Web page revision data:
______
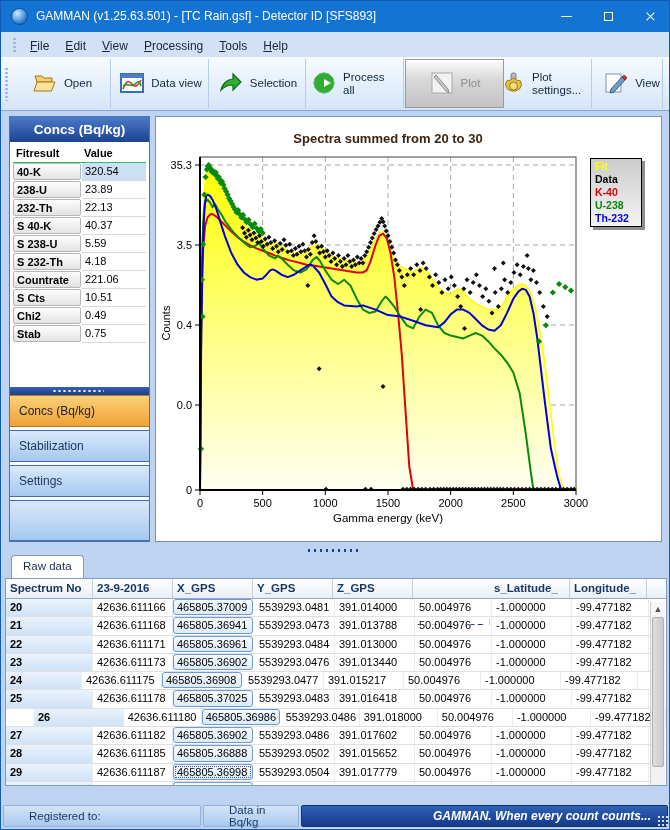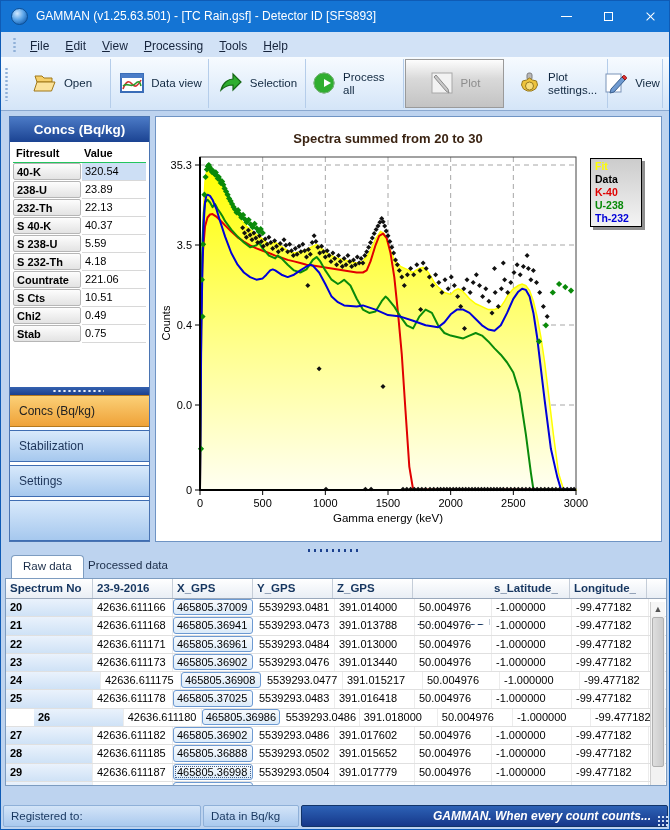--- a/index.html
+++ b/index.html
@@ -68,21 +68,21 @@
   .gr .c{font-size:11px;color:#000;padding:2px 4px;border-right:1px solid #ececec;overflow:hidden;white-space:nowrap;}
   .gr .c.spec{background:linear-gradient(#eaf2fc,#cfe2f6);font-weight:bold;}
   .gr .c.gps{border:1px solid #6d9ad2;border-radius:3px;background:linear-gradient(#f7fafd,#dcebf9);margin:0 2px 1px 0;padding:1px 3px;}
   .gr .c.gps.focus{outline:1px dotted #44608a;outline-offset:-3px;}
   .vscroll{position:absolute;right:1px;top:23px;width:15px;height:206px;background:#f2f2f2;border-left:1px solid #d0d0d0;}
   .sb-arrow{position:absolute;display:flex;align-items:center;justify-content:center;color:#555;font-size:9px;background:#f6f6f6;}
   .sb-thumb{position:absolute;background:linear-gradient(90deg,#dedede,#cacaca);border:1px solid #b0b0b0;border-radius:2px;}
   
   .status{position:absolute;left:0;top:803px;width:670px;height:25px;background:#bdd3ef;}
   .seg{position:absolute;top:1px;height:22px;border:1px solid #8fb0d8;border-radius:2px;
-    background:linear-gradient(#d3e4f8,#aac9ee);font-size:11.5px;color:#17365e;display:flex;align-items:center;padding:0 7px;}
+    background:linear-gradient(#d3e4f8,#aac9ee);font-size:11.5px;color:#17365e;display:flex;align-items:center;padding:0 25px;}
   .seg.dark{background:linear-gradient(#2d62b6,#16388a);border-color:#123468;color:#fff;justify-content:flex-end;
     font-weight:bold;font-style:italic;font-size:12px;padding-right:16px;}
   .resize-grip{position:absolute;right:2px;bottom:2px;width:12px;height:12px;
     background-image:radial-gradient(circle,#cfe0f5 1.2px,transparent 1.5px);background-size:4px 4px;background-position:bottom right;}
 </style>
 </head>
 <body>
 
 <div id="win">
 
@@ -132,21 +132,21 @@
               <circle cx="13" cy="12" r="10" fill="none" stroke="#9fe09f" stroke-width="1" opacity=".7"></circle>
               <path d="M7 12h6V8l7 4-7 4v-4H7z" fill="#fff"></path>
             </svg></span>
           <span class="lbl">Process all</span>
         </div><div class="tbtn pressed" style="left: 404px; width: 99px;">
           <span><svg width="26" height="24" viewBox="0 0 26 24">
               <rect x="3" y="2" width="20" height="20" fill="#f2f2f2" stroke="#a8a8a8"></rect>
               <path d="M7 4l12 14 1 4-3-2L5 6z" fill="#c8c8c8" stroke="#8a8a8a"></path>
             </svg></span>
           <span class="lbl">Plot</span>
-        </div><div class="tbtn" style="left: 512px; width: 95px;">
+        </div><div class="tbtn" style="left: 496px; width: 95px;">
           <span><svg width="26" height="24" viewBox="0 0 26 24">
               <rect x="11" y="2" width="5" height="7" rx="2" fill="#b8b8b8" stroke="#7e7e7e"></rect>
               <path d="M13.5 7l3 2 4 1 1 4-2 4-4 2h-4l-4-2-2-4 1-4 4-1z" fill="#edc33c" stroke="#96781e"></path>
               <circle cx="13.5" cy="15" r="4" fill="#f7dd7a" stroke="#96781e"></circle>
             </svg></span>
           <span class="lbl">Plot settings...</span>
         </div><div class="tbtn" style="left: 600px; width: 62px;">
           <span><svg width="26" height="24" viewBox="0 0 26 24">
               <rect x="3" y="3" width="15" height="18" fill="#fff" stroke="#7a93b8"></rect>
               <path d="M8 18L19 6l3 3-11 12-4 1z" fill="#6f9ad0" stroke="#3a5f8e"></path>
@@ -523,21 +523,20 @@
         <div style="color: rgb(0, 0, 216);">Th-232</div>
       </div>
   </div>
 
   <div class="hsplit">
       <div class="dots"></div>
     </div>
 
   <div id="bottom">
     <div class="tab active" style="left:6px;">Raw data</div>
-    <div class="tab" style="left:72px;">Processed data</div>
     <div id="grid">
       <div class="gh" id="grid-header">
           <div class="c" style="width: 87px;">Spectrum No</div>
           <div class="c" style="width: 80px;">23-9-2016</div>
           <div class="c" style="width: 80px;">X_GPS</div>
           <div class="c" style="width: 80px;">Y_GPS</div>
           <div class="c" style="width: 80px;">Z_GPS</div>
           <div class="c" style="width: 77px; margin-top: 40px;">Latitude_GP</div>
           <div class="c" style="width: 80px;">s_Latitude_</div>
           <div class="c" style="width: 77px;">Longitude_</div>
@@ -577,21 +576,21 @@
             <div class="c spec" style="width: 87px;">23</div>
             <div class="c" style="width: 80px;">42636.611173</div>
             <div class="c gps" style="width: 80px;">465805.36902</div>
             <div class="c" style="width: 80px;">5539293.0476</div>
             <div class="c" style="width: 80px;">391.013440</div>
             <div class="c" style="width: 77px;">50.004976</div>
             <div class="c" style="width: 80px;">-1.000000</div>
             <div class="c" style="width: 77px;">-99.477182</div>
           </div>
           <div class="gr">
-            <div class="c spec" style="width: 95px;">24</div>
+            <div class="c spec" style="width: 76px;">24</div>
             <div class="c" style="width: 80px;">42636.611175</div>
             <div class="c gps" style="width: 80px;">465805.36908</div>
             <div class="c" style="width: 80px;">5539293.0477</div>
             <div class="c" style="width: 80px;">391.015217</div>
             <div class="c" style="width: 77px;">50.004976</div>
             <div class="c" style="width: 80px;">-1.000000</div>
             <div class="c" style="width: 77px;">-99.477182</div>
           </div>
           <div class="gr">
             <div class="c spec" style="width: 87px;">25</div>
______
* **Exercise prompt**
With the pictures omitted, the entries are to be transcribed in full, exactly as they appear.

* **Written solution**
--- a/index.html
+++ b/index.html
@@ -68,21 +68,21 @@
   .gr .c{font-size:11px;color:#000;padding:2px 4px;border-right:1px solid #ececec;overflow:hidden;white-space:nowrap;}
   .gr .c.spec{background:linear-gradient(#eaf2fc,#cfe2f6);font-weight:bold;}
   .gr .c.gps{border:1px solid #6d9ad2;border-radius:3px;background:linear-gradient(#f7fafd,#dcebf9);margin:0 2px 1px 0;padding:1px 3px;}
   .gr .c.gps.focus{outline:1px dotted #44608a;outline-offset:-3px;}
   .vscroll{position:absolute;right:1px;top:23px;width:15px;height:206px;background:#f2f2f2;border-left:1px solid #d0d0d0;}
   .sb-arrow{position:absolute;display:flex;align-items:center;justify-content:center;color:#555;font-size:9px;background:#f6f6f6;}
   .sb-thumb{position:absolute;background:linear-gradient(90deg,#dedede,#cacaca);border:1px solid #b0b0b0;border-radius:2px;}
   
   .status{position:absolute;left:0;top:803px;width:670px;height:25px;background:#bdd3ef;}
   .seg{position:absolute;top:1px;height:22px;border:1px solid #8fb0d8;border-radius:2px;
-    background:linear-gradient(#d3e4f8,#aac9ee);font-size:11.5px;color:#17365e;display:flex;align-items:center;padding:0 7px;}
+    background:linear-gradient(#d3e4f8,#aac9ee);font-size:11.5px;color:#17365e;display:flex;align-items:center;padding:0 25px;}
   .seg.dark{background:linear-gradient(#2d62b6,#16388a);border-color:#123468;color:#fff;justify-content:flex-end;
     font-weight:bold;font-style:italic;font-size:12px;padding-right:16px;}
   .resize-grip{position:absolute;right:2px;bottom:2px;width:12px;height:12px;
     background-image:radial-gradient(circle,#cfe0f5 1.2px,transparent 1.5px);background-size:4px 4px;background-position:bottom right;}
 </style>
 </head>
 <body>
 
 <div id="win">
 
@@ -132,21 +132,21 @@
               <circle cx="13" cy="12" r="10" fill="none" stroke="#9fe09f" stroke-width="1" opacity=".7"></circle>
               <path d="M7 12h6V8l7 4-7 4v-4H7z" fill="#fff"></path>
             </svg></span>
           <span class="lbl">Process all</span>
         </div><div class="tbtn pressed" style="left: 404px; width: 99px;">
           <span><svg width="26" height="24" viewBox="0 0 26 24">
               <rect x="3" y="2" width="20" height="20" fill="#f2f2f2" stroke="#a8a8a8"></rect>
               <path d="M7 4l12 14 1 4-3-2L5 6z" fill="#c8c8c8" stroke="#8a8a8a"></path>
             </svg></span>
           <span class="lbl">Plot</span>
-        </div><div class="tbtn" style="left: 512px; width: 95px;">
+        </div><div class="tbtn" style="left: 496px; width: 95px;">
           <span><svg width="26" height="24" viewBox="0 0 26 24">
               <rect x="11" y="2" width="5" height="7" rx="2" fill="#b8b8b8" stroke="#7e7e7e"></rect>
               <path d="M13.5 7l3 2 4 1 1 4-2 4-4 2h-4l-4-2-2-4 1-4 4-1z" fill="#edc33c" stroke="#96781e"></path>
               <circle cx="13.5" cy="15" r="4" fill="#f7dd7a" stroke="#96781e"></circle>
             </svg></span>
           <span class="lbl">Plot settings...</span>
         </div><div class="tbtn" style="left: 600px; width: 62px;">
           <span><svg width="26" height="24" viewBox="0 0 26 24">
               <rect x="3" y="3" width="15" height="18" fill="#fff" stroke="#7a93b8"></rect>
               <path d="M8 18L19 6l3 3-11 12-4 1z" fill="#6f9ad0" stroke="#3a5f8e"></path>
@@ -523,21 +523,20 @@
         <div style="color: rgb(0, 0, 216);">Th-232</div>
       </div>
   </div>
 
   <div class="hsplit">
       <div class="dots"></div>
     </div>
 
   <div id="bottom">
     <div class="tab active" style="left:6px;">Raw data</div>
-    <div class="tab" style="left:72px;">Processed data</div>
     <div id="grid">
       <div class="gh" id="grid-header">
           <div class="c" style="width: 87px;">Spectrum No</div>
           <div class="c" style="width: 80px;">23-9-2016</div>
           <div class="c" style="width: 80px;">X_GPS</div>
           <div class="c" style="width: 80px;">Y_GPS</div>
           <div class="c" style="width: 80px;">Z_GPS</div>
           <div class="c" style="width: 77px; margin-top: 40px;">Latitude_GP</div>
           <div class="c" style="width: 80px;">s_Latitude_</div>
           <div class="c" style="width: 77px;">Longitude_</div>
@@ -577,21 +576,21 @@
             <div class="c spec" style="width: 87px;">23</div>
             <div class="c" style="width: 80px;">42636.611173</div>
             <div class="c gps" style="width: 80px;">465805.36902</div>
             <div class="c" style="width: 80px;">5539293.0476</div>
             <div class="c" style="width: 80px;">391.013440</div>
             <div class="c" style="width: 77px;">50.004976</div>
             <div class="c" style="width: 80px;">-1.000000</div>
             <div class="c" style="width: 77px;">-99.477182</div>
           </div>
           <div class="gr">
-            <div class="c spec" style="width: 95px;">24</div>
+            <div class="c spec" style="width: 76px;">24</div>
             <div class="c" style="width: 80px;">42636.611175</div>
             <div class="c gps" style="width: 80px;">465805.36908</div>
             <div class="c" style="width: 80px;">5539293.0477</div>
             <div class="c" style="width: 80px;">391.015217</div>
             <div class="c" style="width: 77px;">50.004976</div>
             <div class="c" style="width: 80px;">-1.000000</div>
             <div class="c" style="width: 77px;">-99.477182</div>
           </div>
           <div class="gr">
             <div class="c spec" style="width: 87px;">25</div>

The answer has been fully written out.